Analysing 16S data: Part 1
Session Overview
During this session we will cover the fundamentals of amplicon-based microbiome analysis.
Details of the individual session components are included below:
1. Using a text editor to document your actions
2. An introduction to sequence data
3. Combining paired-end reads into contiguous sequences
4. Generating a unique set of 16S gene sequences
5. Clustering unique sequences into operational taxonomic units
6. Creating a table of OTU abundance
7. Assigning taxonomy to OTU sequences
Session One
1. Using a text editor to document your actions
During this session you may wish to keep a record of the commands used to analyse your 16S data. One way to do this is to write each command to a file. From the command line, this can be acheived using a text editor. There are many to choose from, but this session will use Nano.
Opening a new text file you should see something similar to this:
Try writing some text to the document 16s_pipeline.sh
Try saving the document, closing it, and re-opening it.
Because the saved document is a shell script, it is also possible to run the entire script from the command line.
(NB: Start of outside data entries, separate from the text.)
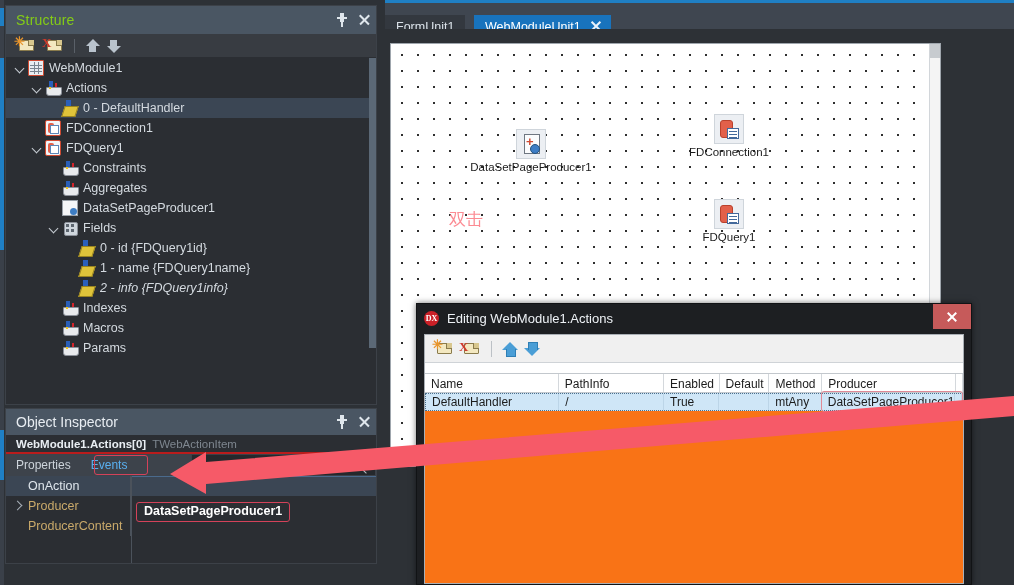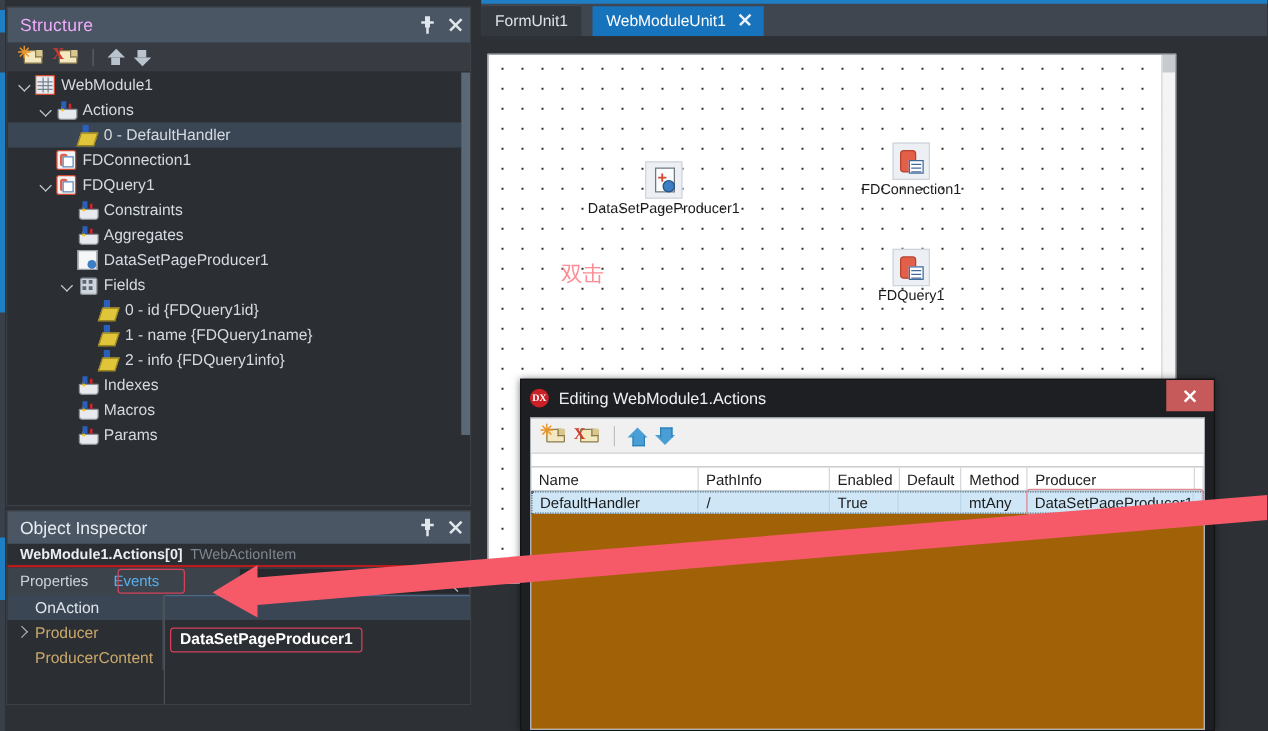--- a/index.html
+++ b/index.html
@@ -22,21 +22,21 @@
 
   
   #structure-panel {
     position:absolute; left:5px; top:5px; width:372px; height:400px;
     background:#2b2e33; border:1px solid #3c4148;
   }
   #structure-header {
     height:28px; background:#4a5663; position:relative;
     display:flex; align-items:center;
   }
-  #structure-header .title { font-size:14px; color:#f0abfc; padding-left:10px; letter-spacing:.2px; }
+  #structure-header .title { font-size:14px; color:#84cc16; padding-left:10px; letter-spacing:.2px; }
   #structure-header .hdr-btns { position:absolute; right:6px; top:0; height:28px; display:flex; align-items:center; gap:10px; }
   .pin-icon, .close-x { width:12px; height:14px; position:relative; cursor:pointer; }
   .pin-icon::before {
     content:""; position:absolute; left:4px; top:0; width:4px; height:9px; background:#dfe6ec;
   }
   .pin-icon::after {
     content:""; position:absolute; left:1px; top:4px; width:10px; height:2px; background:#dfe6ec;
     box-shadow: 0 4px 0 -4px #dfe6ec;
   }
   .pin-stem { position:absolute; left:5px; top:8px; width:2px; height:6px; background:#dfe6ec; }
@@ -189,21 +189,21 @@
     color:#ffffff; font-weight:bold; font-size:12.5px; line-height:17px;
     background:#2b2e33; white-space:nowrap;
   }
   #oi-valuedivider { position:absolute; left:125px; top:0; bottom:0; width:1px; background:#4b525b; }
   #oi-valuetopline { position:absolute; left:125px; right:0; top:0; height:1px; background:#4a6a8c; }
 
   
   #tabbar { position:absolute; left:385px; top:0; width:629px; height:29px; background:#3f4650; }
   #tabbar .topline { position:absolute; left:0; top:0; right:0; height:3px; background:#1f7fc4; }
   .etab {
-    position:absolute; top:5px; height:24px; line-height:24px;
+    position:absolute; top:15px; height:24px; line-height:24px;
     font-size:12.5px; padding:0 11px; color:#dbe2e9; cursor:pointer; white-space:nowrap;
   }
   .etab.inactive { left:0px; background:#33383f; }
   .etab.active { left:89px; background:#1873bd; color:#ffffff; padding-right:30px; }
   .etab .tabx { position:absolute; right:9px; top:5px; width:12px; height:12px; cursor:pointer; }
   .etab .tabx::before,.etab .tabx::after{
     content:""; position:absolute; left:0; top:5px; width:12px; height:1.5px; background:#eaf2fa;
   }
   .etab .tabx::before{transform:rotate(45deg);} .etab .tabx::after{transform:rotate(-45deg);}
 
@@ -286,21 +286,21 @@
   }
   .dtb { width:22px; height:20px; position:relative; cursor:pointer; }
   .dtb .folder-doc { top:4px; }
   .dtb .star-mark, .dtb .x-mark { top:1px; }
   .dtb-sep { width:1px; height:16px; background:#bcc1c6; margin:0 5px; }
   .blue-up,.blue-dn { width:17px; height:18px; position:relative; cursor:pointer; }
   .blue-up::before{content:"";position:absolute;left:0;top:2px;border-left:8px solid transparent;border-right:8px solid transparent;border-bottom:8px solid #4a9ed6;}
   .blue-up::after{content:"";position:absolute;left:4px;top:9px;width:8px;height:7px;background:#4a9ed6;border:1px solid #2f7fb5;border-top:none;}
   .blue-dn::before{content:"";position:absolute;left:0;bottom:2px;border-left:8px solid transparent;border-right:8px solid transparent;border-top:8px solid #4a9ed6;}
   .blue-dn::after{content:"";position:absolute;left:4px;top:2px;width:8px;height:7px;background:#4a9ed6;border:1px solid #2f7fb5;border-bottom:none;}
-  #dlg-grid { position:absolute; left:0; top:38px; right:0; bottom:0; background:#a16207; }
+  #dlg-grid { position:absolute; left:0; top:38px; right:0; bottom:0; background:#f97316; }
   #grid-head {
     height:20px; background:#ffffff; border-top:1px solid #c3c8cd; border-bottom:1px solid #c3c8cd;
     display:flex; font-size:12px; color:#1b1b1b;
   }
   #grid-head .hc { border-right:1px solid #d4d8dc; padding-left:6px; line-height:20px; overflow:hidden; white-space:nowrap;}
   #grid-row {
     height:18px; display:flex; font-size:12px; color:#1b1b1b;
     background:#cfe6f7; border:1px dotted #4a6f8c;
   }
   #grid-row .rc { border-right:1px solid #bcd5e8; padding-left:6px; line-height:16px; overflow:hidden; white-space:nowrap; }
@@ -398,21 +398,21 @@
       <div class="tree-row" style="padding-left: 59px;">
         <span class="chev none"></span>
         <span class="ticon ic-field"></span>
         <span>0 - id {FDQuery1id}</span>
       </div>
       <div class="tree-row" style="padding-left: 59px;">
         <span class="chev none"></span>
         <span class="ticon ic-field"></span>
         <span>1 - name {FDQuery1name}</span>
       </div>
-      <div class="tree-row" style="padding-left: 59px;">
+      <div class="tree-row" style="padding-left: 59px; font-style: italic;">
         <span class="chev none"></span>
         <span class="ticon ic-field"></span>
         <span>2 - info {FDQuery1info}</span>
       </div>
       <div class="tree-row" style="padding-left: 42px;">
         <span class="chev none"></span>
         <span class="ticon ic-collection"></span>
         <span>Indexes</span>
       </div>
       <div class="tree-row" style="padding-left: 42px;">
For more information on using nano, see the Nano online documentation.
2. An introduction to 16S sequence data
The ubiquitous format for the storage of sequence data are fastq files. To begin, navigate to the location of the sequence data that will be used for today’s session.
These data are from an Illumina paired-end sequencing run. There should be two files per sample, with the files *.R1_sub.fastq and *.R2_sub.fastq containing the first and second reads in each pair, respectively. Have a look at the first four lines in one of the fastqs.
What information is contained in each line of the fastq?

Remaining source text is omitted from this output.